[thelist] new & improved SQL join syntax?

Judah McAuley judah at wiredotter.com
Fri Jan 19 15:45:21 CST 2007


Brian Cummiskey wrote:
> INNER joins everything from both tables on the match on both sides, and 
> often produces multiple rows per record (depending on table data of 
> course, often MANY TO MANY)
> LEFT (OUTER) JOIN joins only the source row to a matching joined table 
> row.  I put outer in parenthesis, as this is also best practice, even 
> though LEFT JOIN is an implied outer join. (often, 1 TO MANY or 1 TO 1)
> RIGHT is the same thing as left, only backwards.  There's really no use 
> for it...  just saves you from switching the order of your ON clause, 
> and IMO, should be avoided where possible.

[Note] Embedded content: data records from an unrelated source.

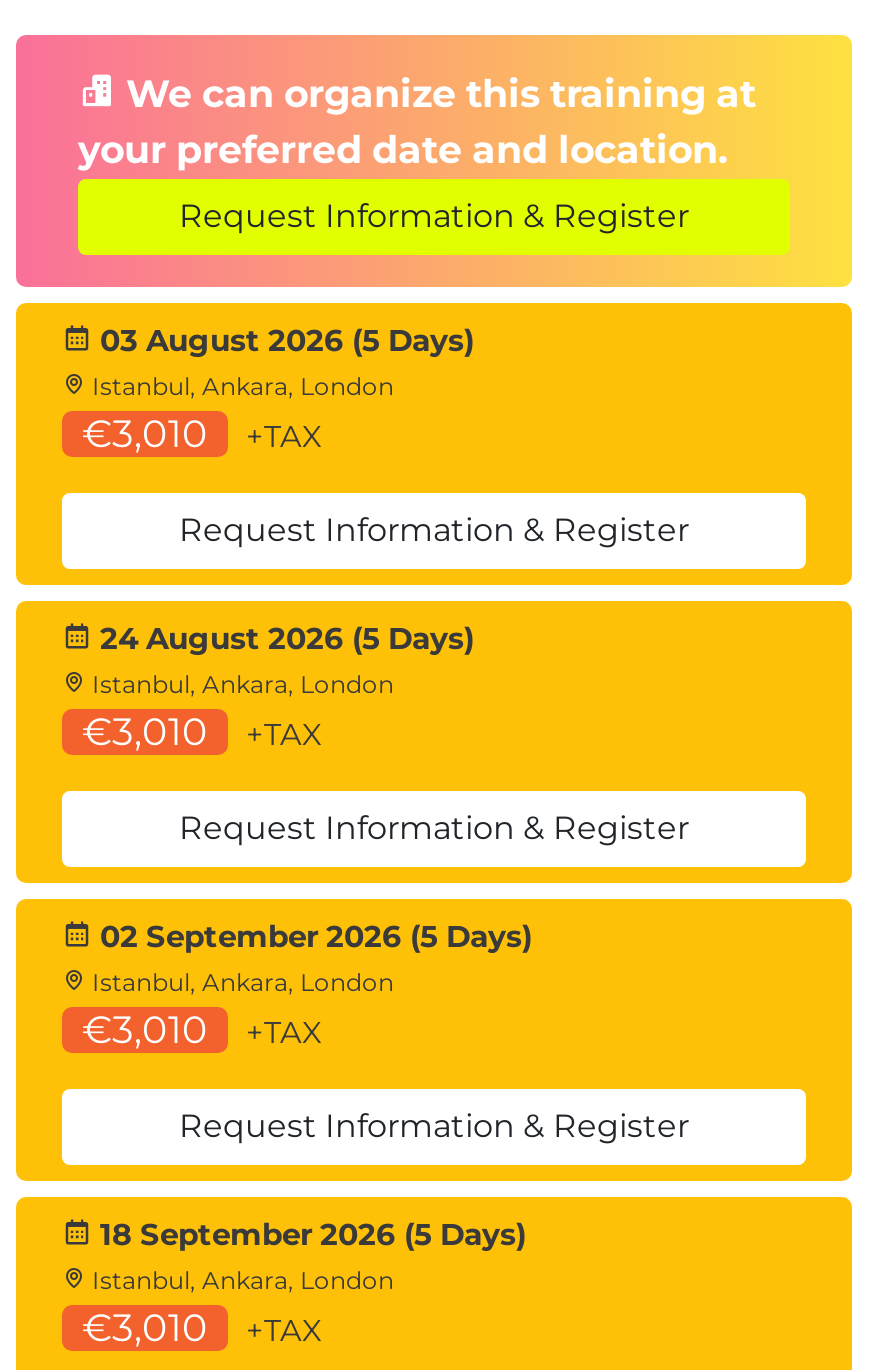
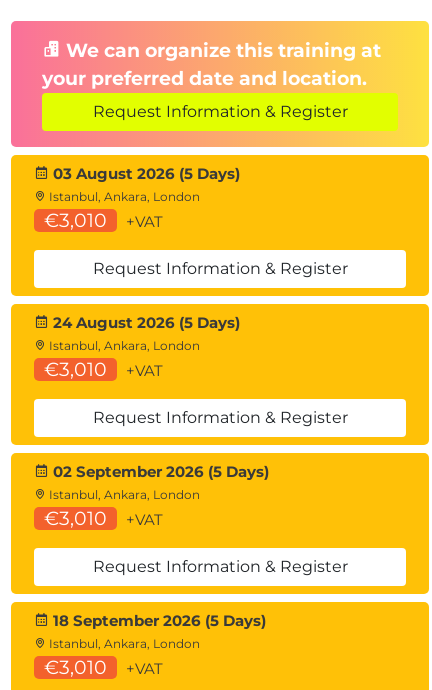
- +TAX
+ +VAT

- +TAX
+ +VAT

- +TAX
+ +VAT

- +TAX
+ +VAT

This isn't quite right, actually. Or perhaps I just am misreading what 
you say, but here's the difference:

Take a two tables, person and house. A person can have multiple houses.

person
______
id
name

house
______
id
person_id
name

And data like so:

person
_______

1	anne
2	bob
3	charlene

house
_______
1	1	primary home
2	1	vacation home
3	3	primary home

An INNER JOIN only returns rows that have a column match in both tables. 
So if you say

SELECT person.name
      , house.name AS home_name
FROM person INNER JOIN house ON person.id = house.person_id

you will only return the rows that have a corresponding matches in both 
tables (the ON person.id = house.person_id).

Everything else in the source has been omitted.